Nine years later, the Murphys, who live in Norwell, have three children, all adopted from Korea. But they continue to walk and work for a cure for SMA.
This year 800 people showed up at Wompatuck State Park in Hingham on a sunny Saturday in May for the New England-wide “Walk-n-Roll,’’ the parking lot full of families and babies in carriages with headrests, and children in wheelchairs, and volunteers handing out drinks and selling raffle tickets. And there were balloons and face painters and parents hoping and hanging on.

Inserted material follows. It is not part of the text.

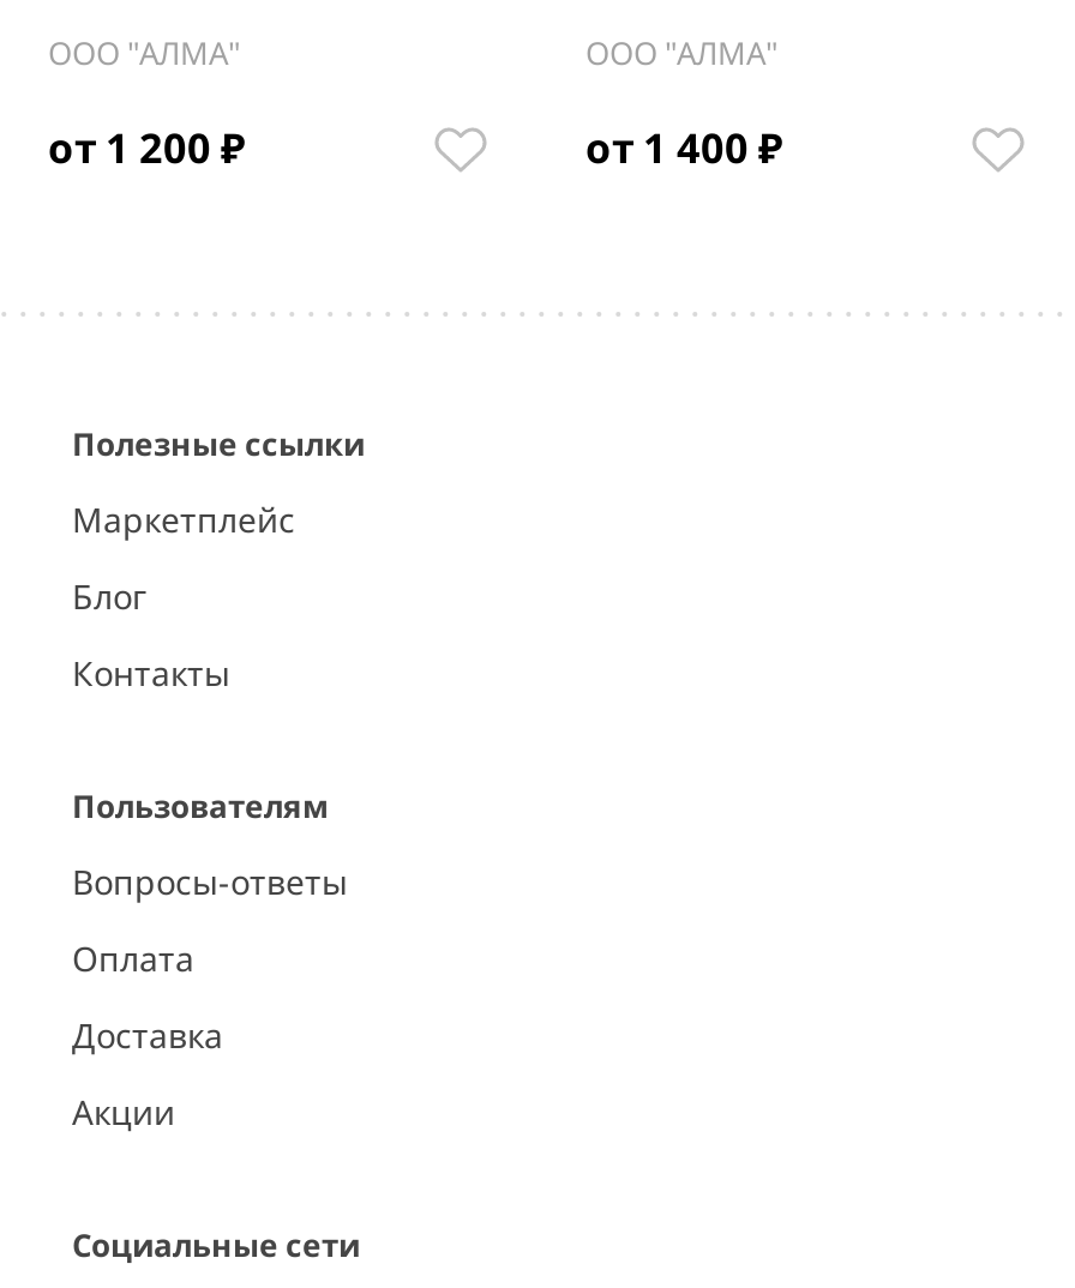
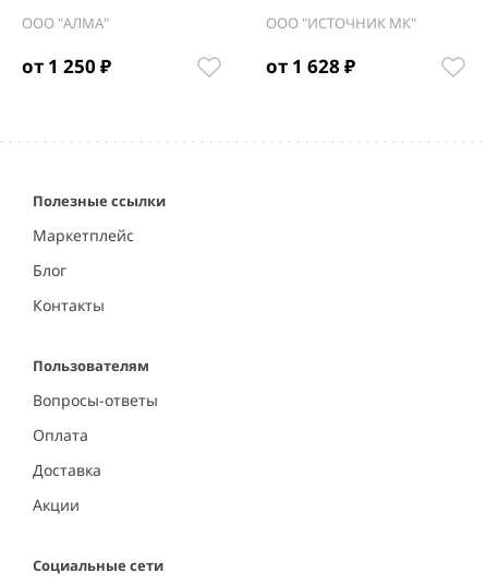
[585,32,777,75] ООО "АЛМА" -> [266,13,416,33] ООО "ИСТОЧНИК МК"
[48,120,245,176] от 1 200 ₽ -> [22,54,111,79] от 1 250 ₽
[585,120,782,176] от 1 400 ₽ -> [266,54,355,79] от 1 628 ₽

And once again, with no paid staff and little publicity, the Murphys, with the help of two other families, raised more than they expected: $100,000.
“You have friends and they ask what they can do and there isn’t anything to do. Except raise money. And people are generous. And raising money helps,’’ Silvia Murphy said.
It’s too late for her children, she knows. “But not for others. This disease affected me. I want to affect it. I want to turn the tables.’’ She wants the killer of her children destroyed.
Her husband compares the loss of Cianan and Cecilia to a missing leg. You can function without a leg. You can get an artificial leg and learn to walk and run. You can learn to ski. And you can be happy.
But no one would ever assume that an amputee doesn’t miss his leg.
Silvia Murphy said you can be happy and sad at the same time. That you can be thrilled and full up with love watching your child perform in a play, but suddenly feel your heart aching, too, because of what your nonliving children have missed.
One in 40 people carries the gene that causes SMA, which means there are more than 7 million carriers in this country. Two newborns are diagnosed each day.
If every day snipers were killing our children, picking them off one by one by one, wouldn’t our government react? Wouldn’t it be a top priority to stop the killers? Why is the slow dying of a human being with illness and disease any less urgent?